もはや、ひとつの地域にいることは、必ずしもその土地の風土に縛り付けられることを意味しない。コンツアーの音楽は、何よりも、地域性を越えた国際性を表し、言ってみれば、ラップがバックストリートの表現形態を越え、概念的な音楽に変化しつつあることを証立てる。このことを象徴するかのように、彼の音楽は、物質的な表現性を離れ、単一の考えを乗り越え、離れた人やモノをネットワークで結びつける「偉大な力」を持ち始めるのである。

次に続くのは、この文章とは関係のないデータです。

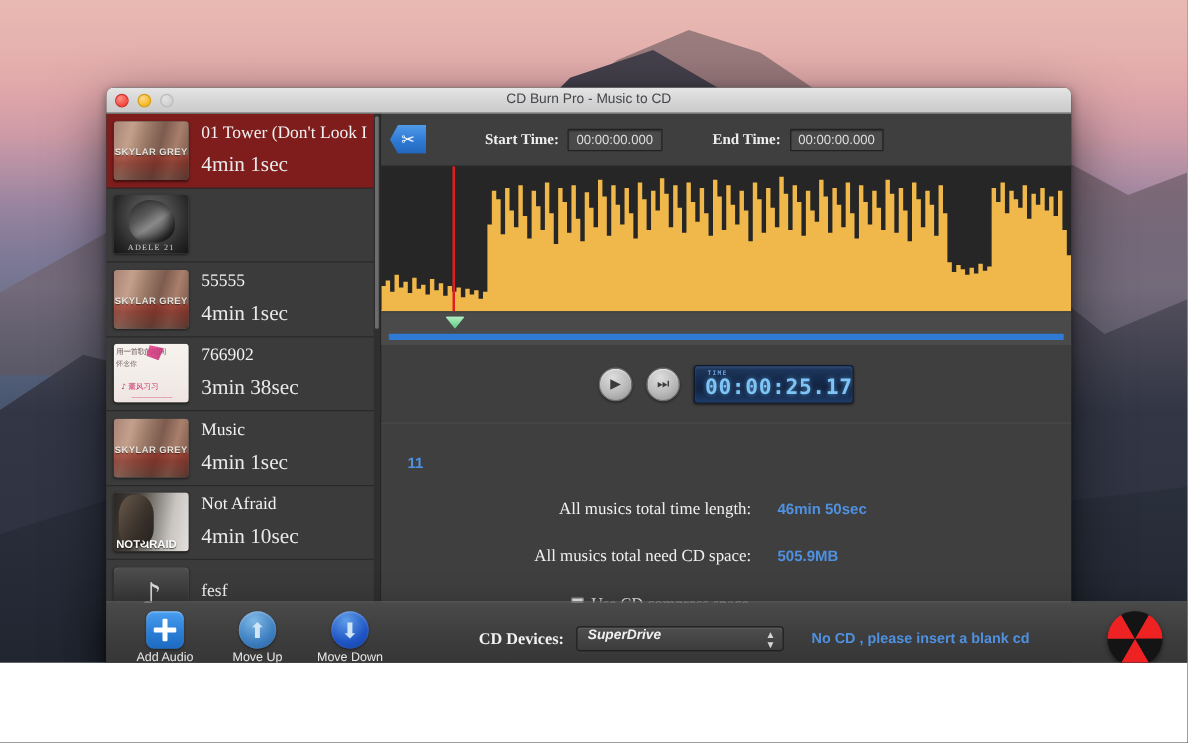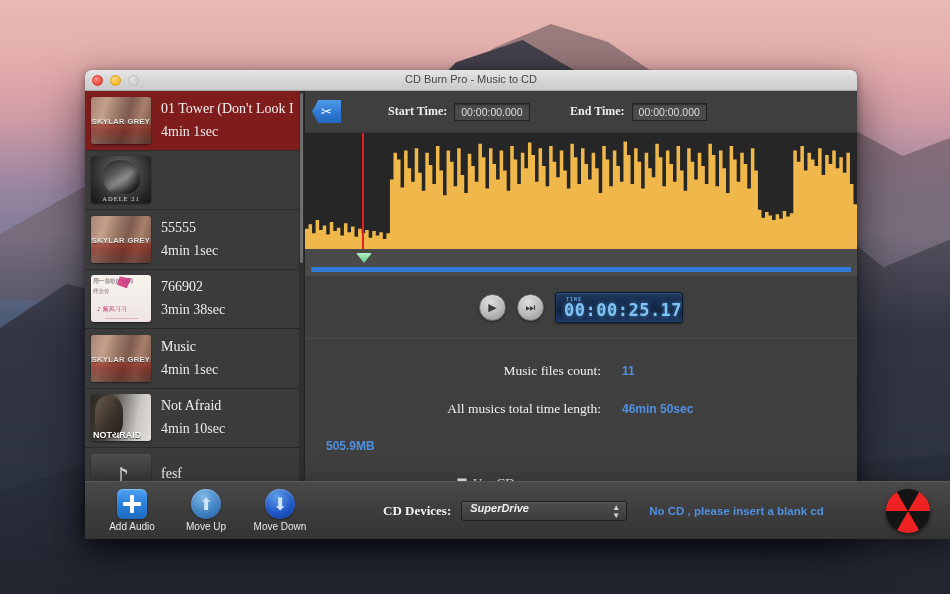"CD Burn Pro - Music" #desktop { height: 594px -> 530px }
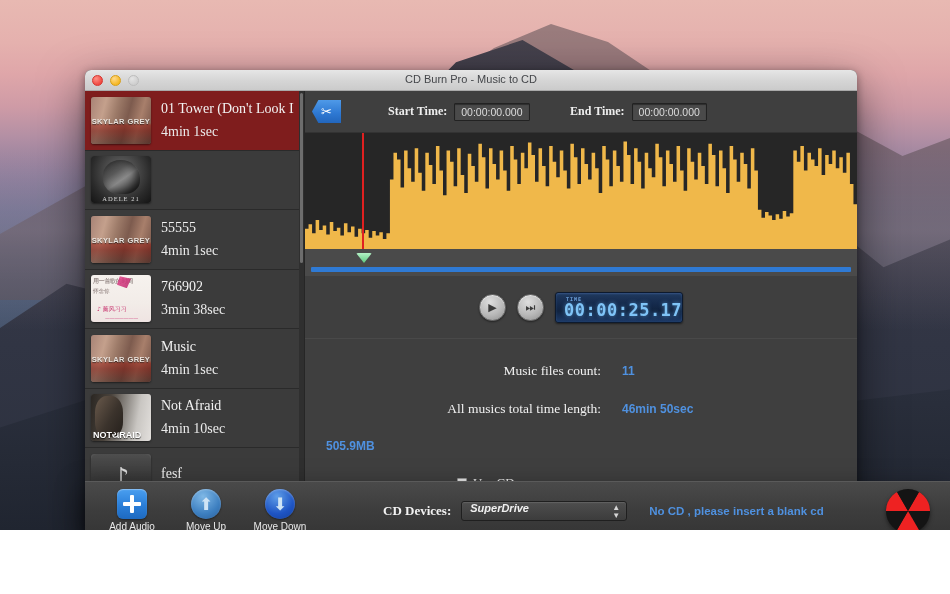"4min 1sec" .track-dur { font-size: 14px -> 17px }
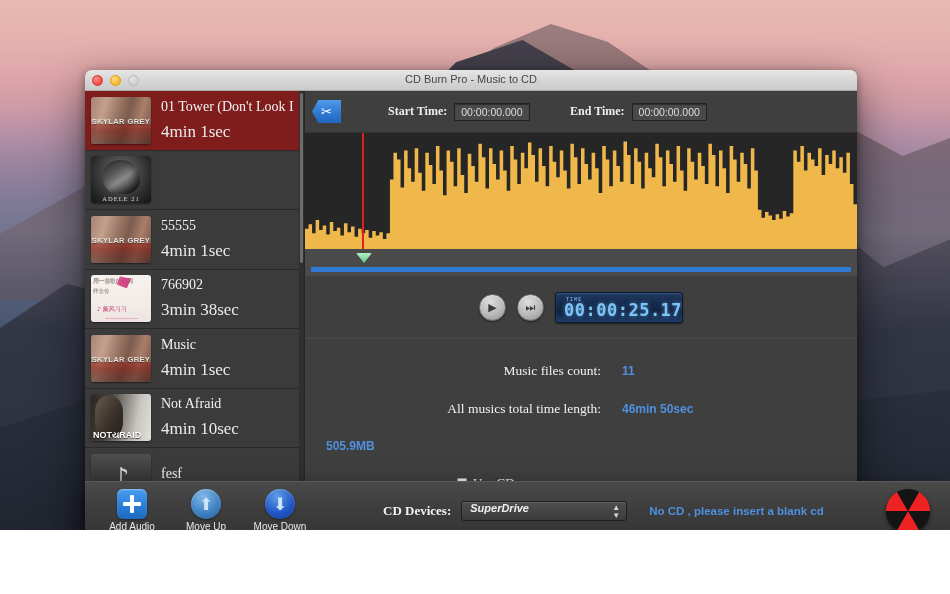"Music files count:" span.info-label { html: <span>Music files count:</span> -> none }
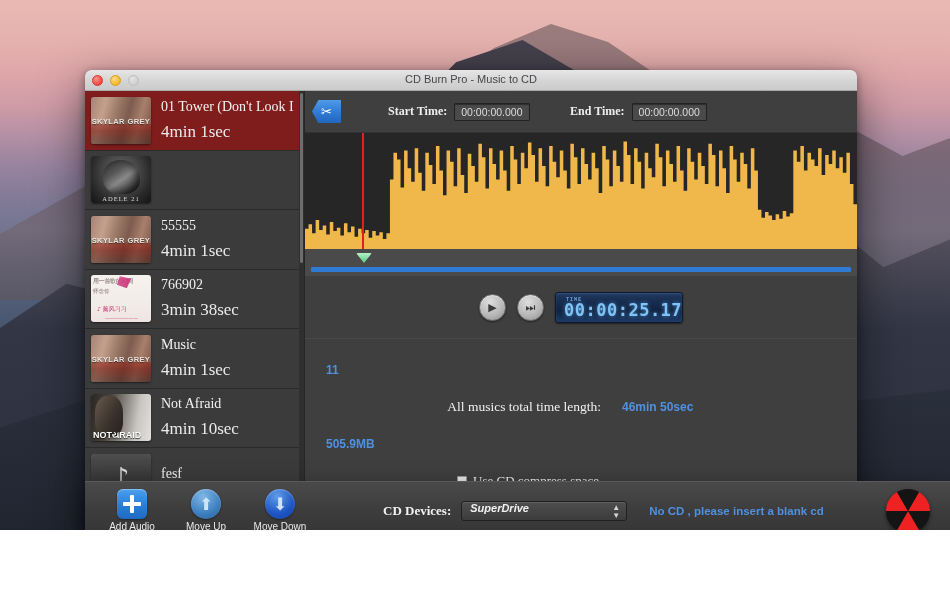"All musics total need CD" span.info-label { html: none -> <span>All musics total need CD space:</span> }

そしてアルバムの最初では、一つの物質であったものが分離し、離れていたものが再び一つに還っていくような不思議なプロセスが示される。それは生命の根源のように神秘的であり、アートの本義を象徴付けるものである。

 

アルバムの終盤は、カニエ・ウェストの最初期のようなラフなヒップホップへと接近し、サイケソウルとエレクトロニック、そして部分的にオーケストラの要素を追加した「Gin Rummy」、ローファイからドリルへと移行する「Reflexion」、アヴァンフォークへと回帰する「Seasonal」というように、天才的な音楽の手法が披露され、90年代のNinja Tuneの録音作品のように、荒削りな質感が強調される。これらは、ヒップホップがカセットテープのリリースによって支えられてきたことへの敬意代わりでもある。きわめつけは、クローズ「For Ocean」において、ジャズ、ローファイ、ボサノヴァのクロスオーバーを図っている。メロウで甘美的なこの曲は、今作の最後を飾るのに相応しい。例えば、このレコードを聴いたブロンクスで活動していたオランダ系移民のDJの人々は、どのような感慨を覚えるのだろうか。たぶん、「ヒップホップはずいぶん遠い所まで来てしまったものだ」と、そんなふうに感じるに違いない。